砦に到着すると、盾を持った護衛と共に、柵や堀を視察するデービット王太子は、見張り櫓を見て、
「アストン国側は、あそこからよく見えるのか?」
と、エイブラム中佐に聞くと、
「敵の砦も門までは見えます。使者が出てくれば、見張りが連絡しますゆえ、ごゆっくりと」
と、エイブラム中佐が答える。
「そうか。堀の外側で調印の席を設けるから、その準備を」
と、デービット王太子が指示を出し、
「御意!」
と、答えたエイブラム中佐に、
「この砦を作ることを進言した、センスという兵士に会いたいのだが?」
と、さらに指示を出すと、
「ヴェガ騎士軍の作戦参謀の、センス曹長ですね。ヴェガ、センス曹長を連れてきてくれ」
と、エイブラム中佐は、自分の後ろを歩いていたヴェガ騎士に、命令する。
「は! 直ちに!」
と、見張り櫓に走っていくヴェガ騎士は、櫓の下で待機していたセンスを連れて戻って来た。

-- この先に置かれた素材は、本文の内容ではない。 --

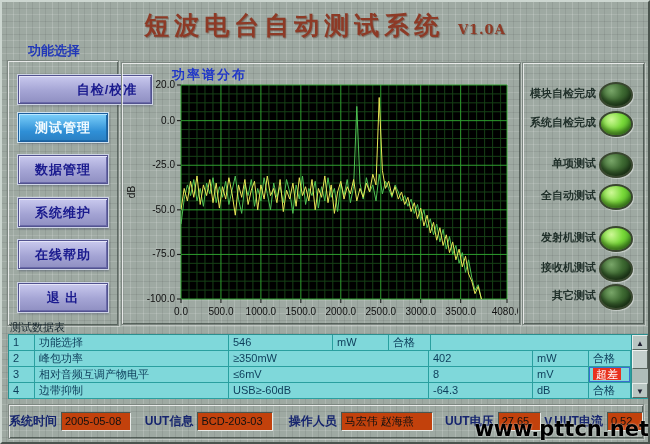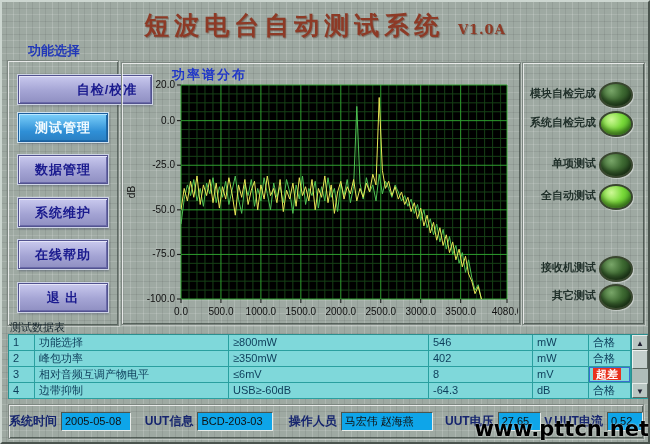--- a/index.html
+++ b/index.html
@@ -217,6 +217,10 @@
       <span class="ilabel">全自动测试</span>
       <span class="led on"></span>
     </div>
+    <div class="indrow" style="top: 163px;">
+      <span class="ilabel">发射机测试</span>
+      <span class="led on"></span>
+    </div>
     <div class="indrow" style="top: 193px;">
       <span class="ilabel">接收机测试</span>
       <span class="led off"></span>

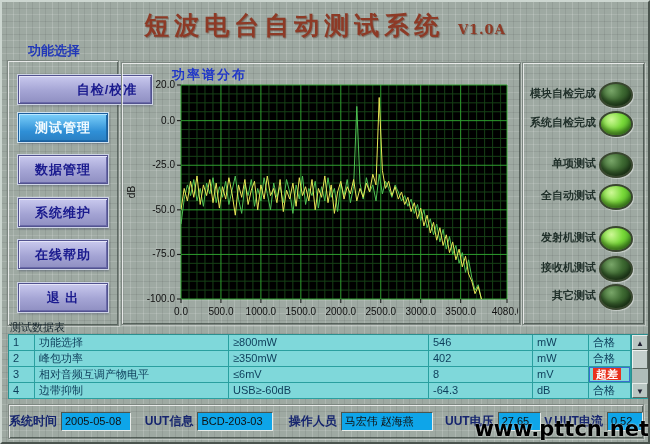--- a/index.html
+++ b/index.html
@@ -238,7 +238,6 @@
       <div class="trow">
         <div class="tcell" style="width: 26px;">1</div>
         <div class="tcell" style="width: 194px;">功能选择</div>
-        <div class="tcell" style="width: 200px;">≥800mW</div>
         <div class="tcell" style="width: 104px;">546</div>
         <div class="tcell" style="width: 56px;">mW</div>
         <div class="tcell" style="width: 42px;">合格</div>

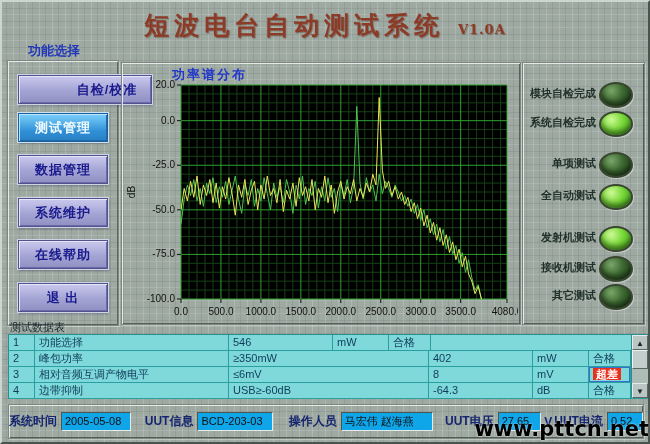--- a/index.html
+++ b/index.html
@@ -50,7 +50,7 @@
   .tcell{font-size:11px;line-height:14px;color:#0d3d5a;padding:0 0 0 4px;
     border-right:1px solid #2a9f9f;overflow:hidden;white-space:nowrap;box-sizing:border-box;}
   .tcell.sel{box-shadow:inset 0 0 0 1px #3a6fd0;}
-  .fail{background:#e8321e;color:#fff;padding:0 3px;font-weight:bold;}
+  .fail{background:#e8321e;color:#fff;padding:0 3px;font-weight:normal;}
   .tscroll{position:absolute;right:0;top:0;bottom:0;width:16px;background:#aebcb8;border-left:1px solid #2a8f8f;}
   .tsbtn{height:15px;text-align:center;line-height:15px;font-size:8px;color:#223;cursor:pointer;
     background:#b9c6c2;border:1px solid;border-color:#e6ece9 #5a665f #5a665f #e6ece9;box-sizing:border-box;}

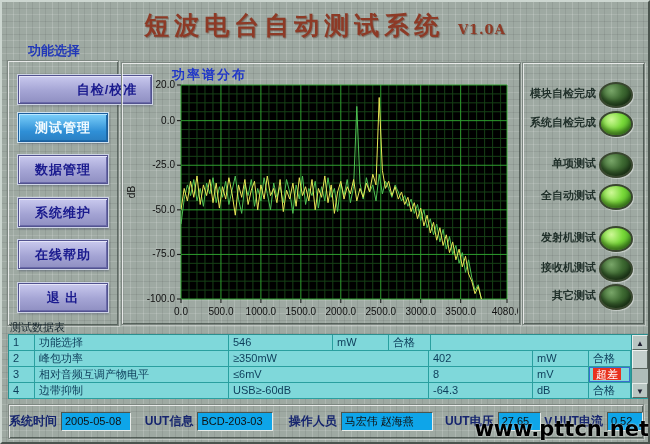--- a/index.html
+++ b/index.html
@@ -59,7 +59,7 @@
     background:#c2cecb;border:1px solid;border-color:#eef2f0 #5a665f #5a665f #eef2f0;box-sizing:border-box;}
   #statusbar{left:8px;top:404px;width:634px;height:33px;display:flex;align-items:center;}
   .sb-label{font-size:12px;font-weight:bold;color:#15246e;white-space:nowrap;}
-  .sb-box{background:#0ea5e9;height:17px;line-height:17px;font-size:11px;color:#111;
+  .sb-box{background:#c2410c;height:17px;line-height:17px;font-size:11px;color:#111;
     padding:0 3px;border:1px solid;border-color:#4a564f #e8ece9 #e8ece9 #4a564f;
     white-space:nowrap;overflow:hidden;box-sizing:content-box;}
   .watermark{position:absolute;right:1px;bottom:3px;z-index:60;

「お呼びと聞き、参上致しました。ヴェガ騎士軍作戦参謀、センス曹長であります。王太子殿下」
と、デービット王太子の前で、片膝をつき頭を下げるセンス。
「ふーん、お前がセンス曹長か。顔を上げろ」
と、デービット王太子が言い、
「は!」
と、センスが顔を上げる。
「ふん、かなり若いな。姉さんの好みは、こういう顔なのか」
と、少し不機嫌な声で、デービット王太子が言う。
初恋の女性が惚れた男。
声が不機嫌になったデービット王太子を、誰が責められようか。
一方、センスはというと、デービット王太子が言った姉さんとは誰なのか、センスには全く分からないが、王太子にそれは誰かと問いかけるなど、不敬かと思い黙っていると、
「お前、作戦を進言したんだから、最後まで見届けろ。交渉の場にヴェガ達と共に、私の後ろに控えておけ。いいな!」
と、命令したデービット王太子に、
「は! 拝命致しました」
と、答えるしかなかった。
「では、下がれ」
と言う、不機嫌そうなデービット王太子に、訳がわからないと思いながらも、
「失礼致します」
と、早々にこの場から退散したセンスであった。